Getting a photograph of Lisa Robertson is not easy.
She's riding racehorses for a good part of the morning, then running her heart out for two hours before swimming endless lengths.
No, it's not a new-fangled sports discipline, it's training, hopefully, for the women's marathon at the London Olympics.
Lisa Robertson has always been different.
She started as an apprentice jockey, gave that away to become a frontline police officer, took two years' leave of absence from the police to go back and race ride once again, all the while competing as a topline extreme distance athlete.
A month or so ago she won the Auckland Marathon but was 10 minutes shy of the Olympic qualifying time, so she is making a last-ditch effort to crack the time at the Nagano Marathon in Japan on April 15 and the racing industry is helping her to get there.

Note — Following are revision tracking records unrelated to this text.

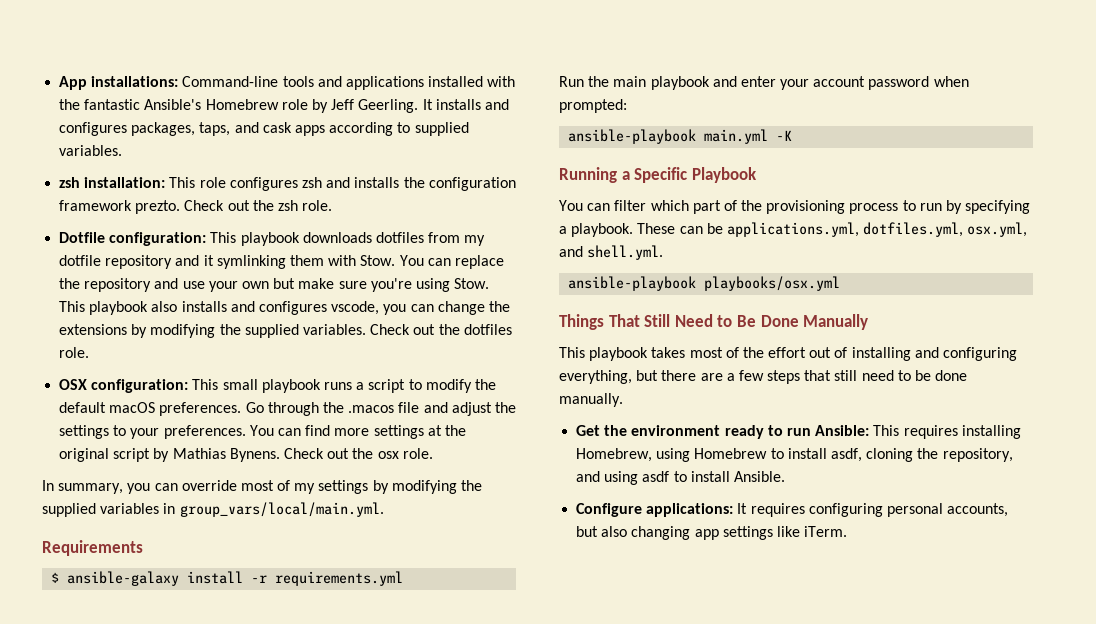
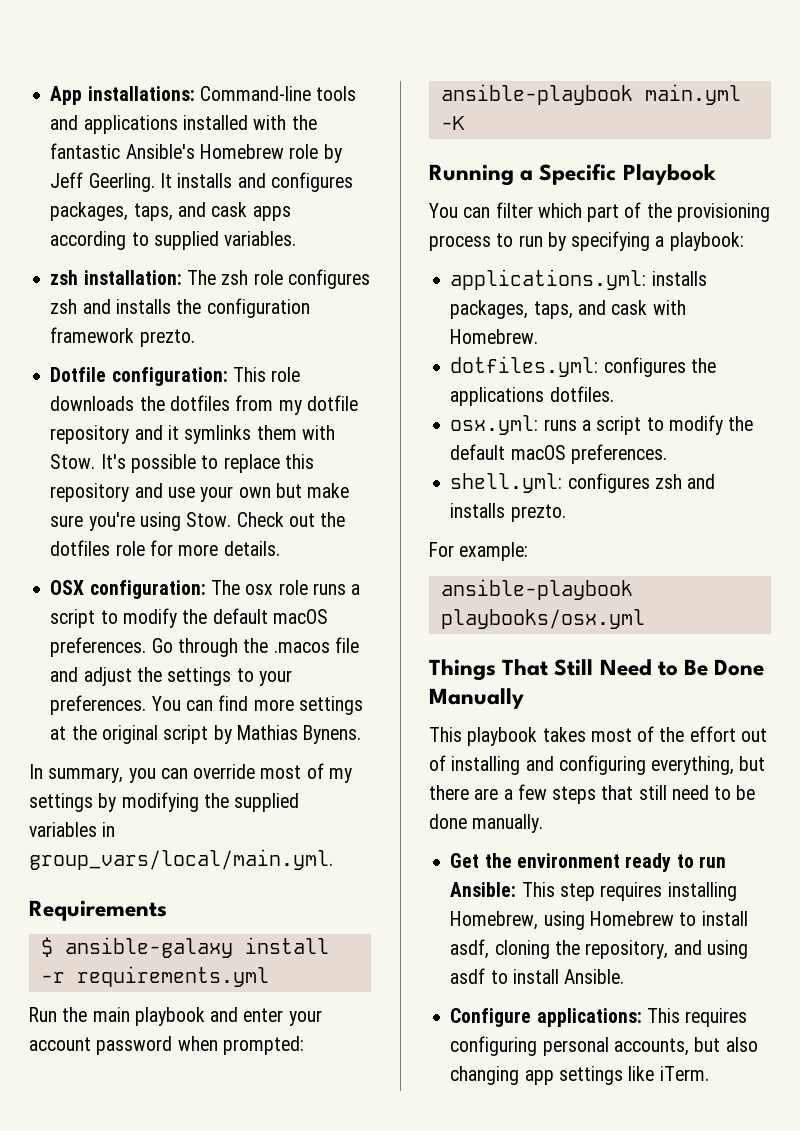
[169,177,196,188] This -> [186,270,249,285] The zsh
[184,200,333,211] Check out the zsh role. -> (195, 338) none
[240,232,372,246] playbook downloads -> [271,367,301,382] [50,396,165,411] role downloads the
[216,255,286,269] symlinking -> [184,425,252,444] symlinks
[399,255,504,269] [59,278,81,289] You can replace the -> [100,454,314,473] It's possible to replace this
[59,301,510,315] [59,324,512,338] [59,347,90,358] This playbook also installs and configures vscode, you can change the extensions by modifying the supplied variables. Check out the dotfiles role. -> [236,512,346,527] [50,540,280,556] Check out the dotfiles role for more details.
[192,379,321,393] This small playbook -> [210,580,308,595] The osx role
[283,448,433,459] Check out the osx role. -> (362, 734) none
[571,222,1028,237] [559,245,664,260] playbook. These can be applications.yml, dotfiles.yml, osx.yml, and shell.yml. -> [669,232,744,251] [450,269,707,290] [450,300,686,319] [450,329,539,344] [450,356,716,377] [450,386,614,406] [450,415,754,435] [450,444,667,464] [450,473,716,493] [450,503,566,522] [429,542,529,561] playbook: // applications.yml: installs packages, taps, and cask with Homebrew. // dotfiles.yml: configures the applications dotfiles. // osx.yml: runs a script to modify the default macOS preferences. // shell.yml: configures zsh and installs prezto. // For example:
(900, 430) none -> [559,883,595,901] step
[737,503,748,514] It -> [646,1008,680,1023] This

On Wednesday at Ellerslie's $500,000 Stella Artois Auckland Cup day, a sweep will operate where patrons can guess, within 10-second blocks, the time Lisa will post in Japan.

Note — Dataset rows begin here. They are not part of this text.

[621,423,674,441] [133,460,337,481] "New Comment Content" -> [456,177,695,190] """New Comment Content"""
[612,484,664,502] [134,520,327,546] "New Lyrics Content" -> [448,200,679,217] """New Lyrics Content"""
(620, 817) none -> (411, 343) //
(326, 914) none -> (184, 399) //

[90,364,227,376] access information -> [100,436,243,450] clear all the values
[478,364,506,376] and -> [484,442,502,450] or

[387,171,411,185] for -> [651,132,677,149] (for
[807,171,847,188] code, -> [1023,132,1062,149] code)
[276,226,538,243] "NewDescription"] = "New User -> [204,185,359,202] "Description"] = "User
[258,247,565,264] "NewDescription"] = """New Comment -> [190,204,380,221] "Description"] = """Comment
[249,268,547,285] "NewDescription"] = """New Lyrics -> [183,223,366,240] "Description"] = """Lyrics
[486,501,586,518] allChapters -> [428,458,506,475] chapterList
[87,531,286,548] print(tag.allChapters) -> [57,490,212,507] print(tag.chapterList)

New Zealand Thoroughbred Racing apprentice mentor Tommy Hazlett has arranged for the winner of the sweep to receive airfares and accommodation to the New Zealand Cup in Christchurch in November.
The Auckland Racing Club gave Lisa tickets to sell to Saturday's Derby meeting at Ellerslie.
"Lisa has been able to sell between 100 and 150 tickets to Derby Day and add that money to her funding," said Auckland Racing Club racing manager Andrew Castles.
"She's a good kid and as a racing club we're delighted to be able to assist her in realising her dream."
Lisa says that after the Auckland Marathon she wasn't confident of sufficiently pruning her time in Japan, but is starting to change her mind.
"I'm feeling stronger and very positive.
"Let's say I'm quietly confident."
If she gets to the Olympics and does well, Auckland's diabolical traffic can take a strange bow.
She says that when she was at teachers' training college she arrived each morning at 6 o'clock to dodge the traffic and the only thing that was open was the gym.
"So I'd train and it all started from there."